Mais, subitement, des montagnes mêmes de l’île, comme par une porte tout d’un coup rompue, un ouragan du nord-ouest s’abattit sur la mer.
— L’Euroaquilo ! crièrent les marins. L’Euryclydôn ! Où allons-nous ?
Le patron fit serrer la voilure et le navire se laissa emporter au large, avec la tempête, dans l’horreur et la nuit.
Paul s’était plu à dire : « Toute la création gémit. » Pensa-t-il au commentaire que la tourmente jetait à cette parole inspirée ? Clameurs des matelots, claquements des toiles, cordages sifflants, membrures qui craquaient, plaintes hurlantes des vents entre-heurtés, giclements d’écume, chocs des lames écrasées sous les lames, lanières cinglantes de la pluie, et l’abîme pareil, comme Job l’avait dépeint, à une tête de vieillard échevelé. Mais, au travers du chaos, il ne cessait pas de sentir la présence du Christ libérateur. S’il l’avait vu marcher sur les ondes formidables, il serait allé, comme Pierre, avec assurance, au-devant de lui. Il avait fait déjà trois fois naufrage, dans des traversées que nous ignorons[394] ; il était, par toute sa foi, certain d’en réchapper.
[394] II Cor. XI, 24.
Le jour lentement revint, sans que le soleil parût. Des nuages bas filaient, qui semblaient danser comme le bateau lui-même. A l’infini, le cercle hérissé des vagues, des montagnes d’eau creusées en gouffre.

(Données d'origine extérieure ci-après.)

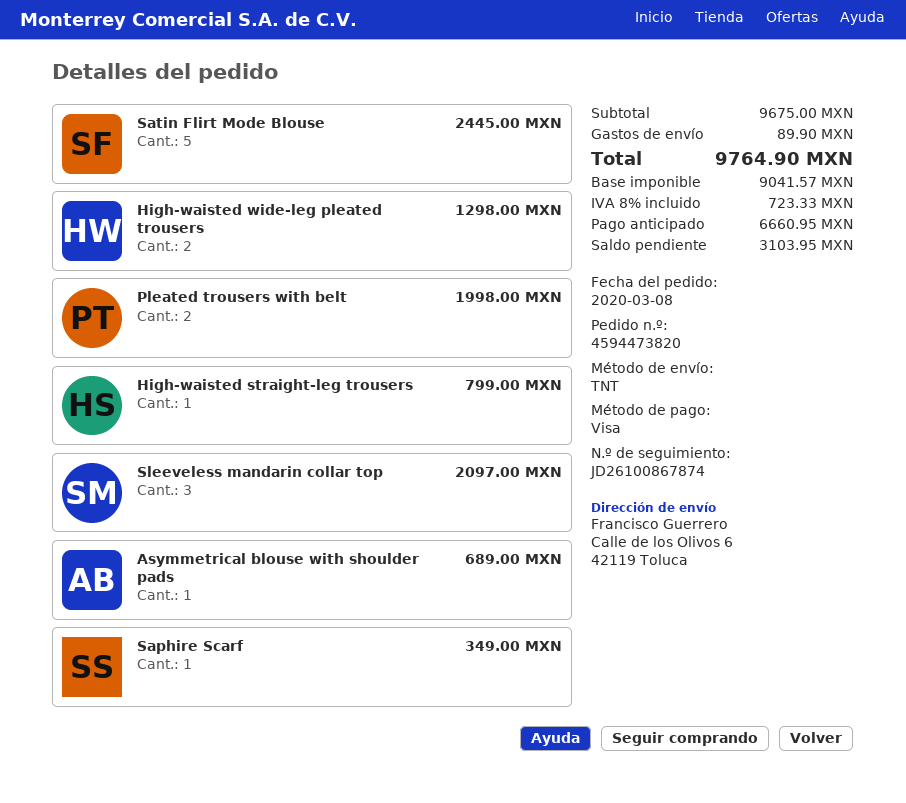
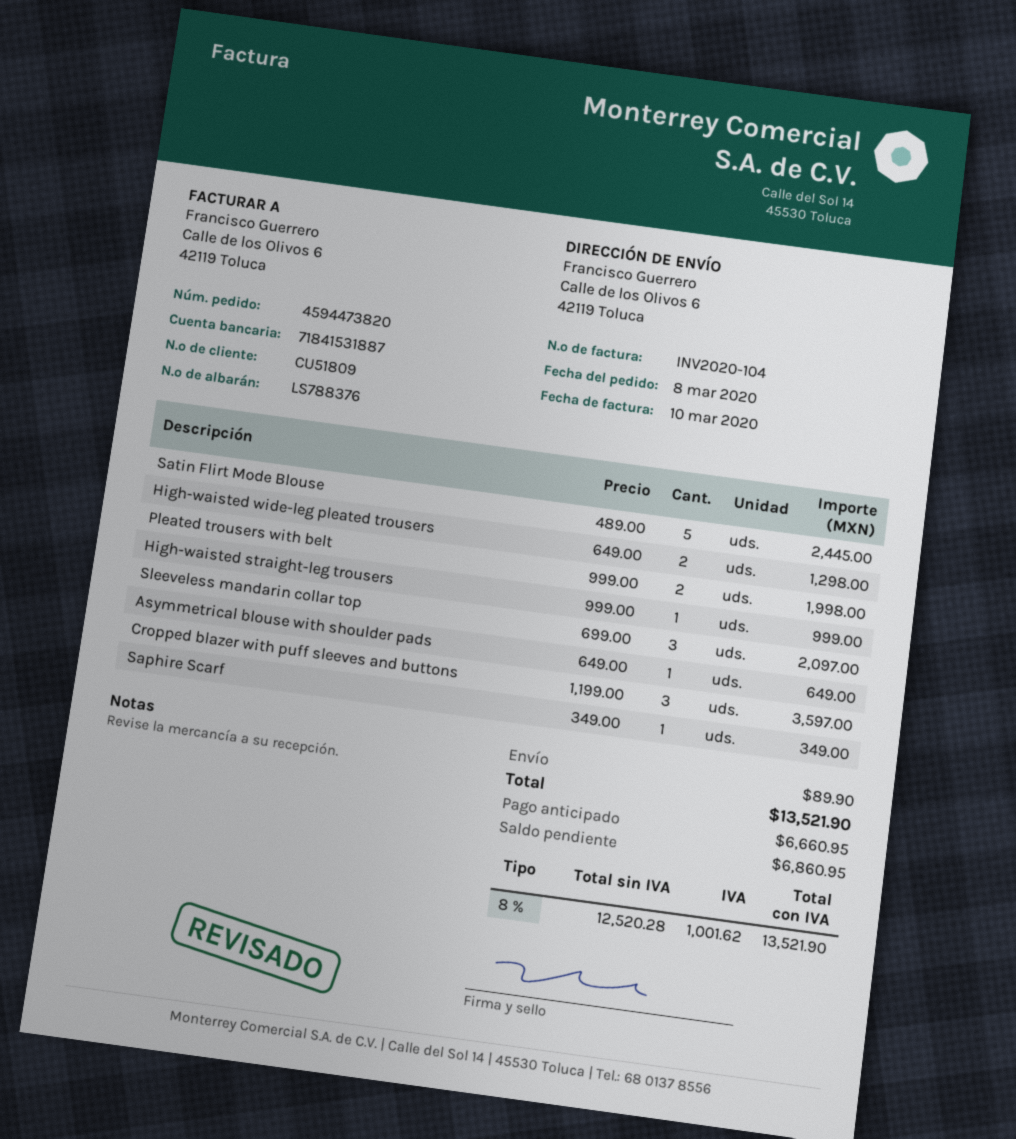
High-waisted straight-leg trousers: 1 for 799.00 -> 1 for 999.00
Asymmetrical blouse with shoulder pads: 1 for 689.00 -> 1 for 649.00
Cropped blazer with puff sleeves and buttons: none -> 3 for 3597.00
net: 9041.57 -> 12520.28
tax: 8% = 723.33 -> 8% = 1001.62
total: 9764.90 -> 13521.90
balance: 3103.95 -> 6860.95

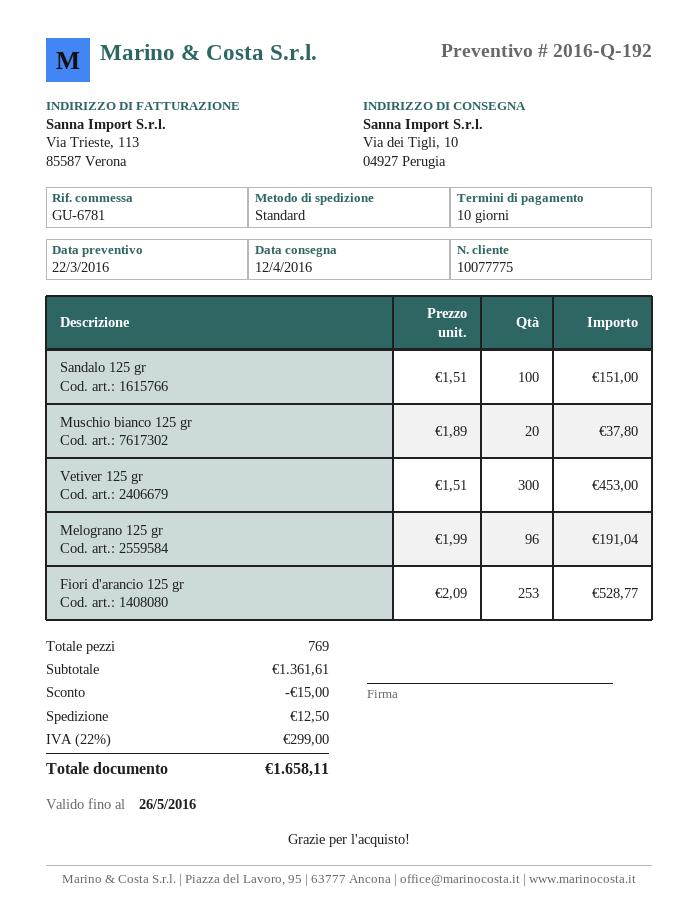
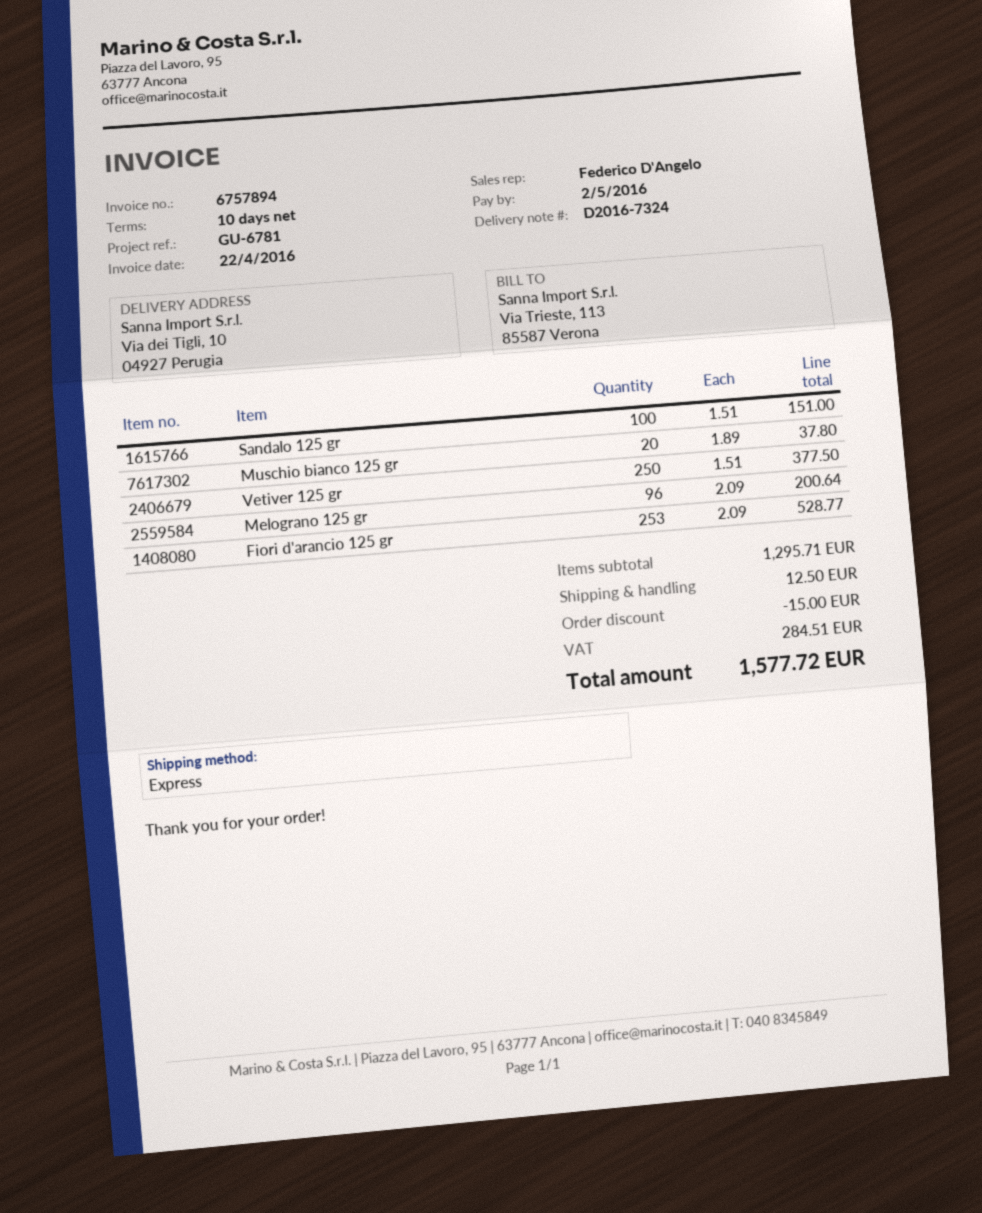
shipping method: standard -> express
Vetiver 125 gr: 300 x 1.51 = 453.00 -> 250 x 1.51 = 377.50
Melograno 125 gr: 96 x 1.99 = 191.04 -> 96 x 2.09 = 200.64
subtotal: 1361.61 -> 1295.71
tax: 299.00 -> 284.51
total: 1658.11 -> 1577.72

Une petite île pourtant surgit : des pitons aigus comme des clous, où se déchiraient les nuées ; une côte inaccessible, où se brisaient les lames voraces.
Le pilote reconnut Cauda (aujourd’hui Gozzo) à vingt-cinq milles au sud de la Crète. L’île opposait un mur aux rafales ; en courant derrière elle, on eut un moment de répit. Les hommes hissèrent à bord la chaloupe massive qu’on avait, jusque-là, remorquée au bas de la poupe. Le patron avait peur qu’elle ne fût emportée. On ceintra le bordage avec des câbles, de crainte que la charpente ne cédât ; et l’on fit tomber une ancre flottante qui, par son poids, pouvait retarder la fuite éperdue. Une des choses à redouter, c’était de se voir poussés vers l’Afrique, d’échouer sur la grande ou la petite Syrte, en plein désert.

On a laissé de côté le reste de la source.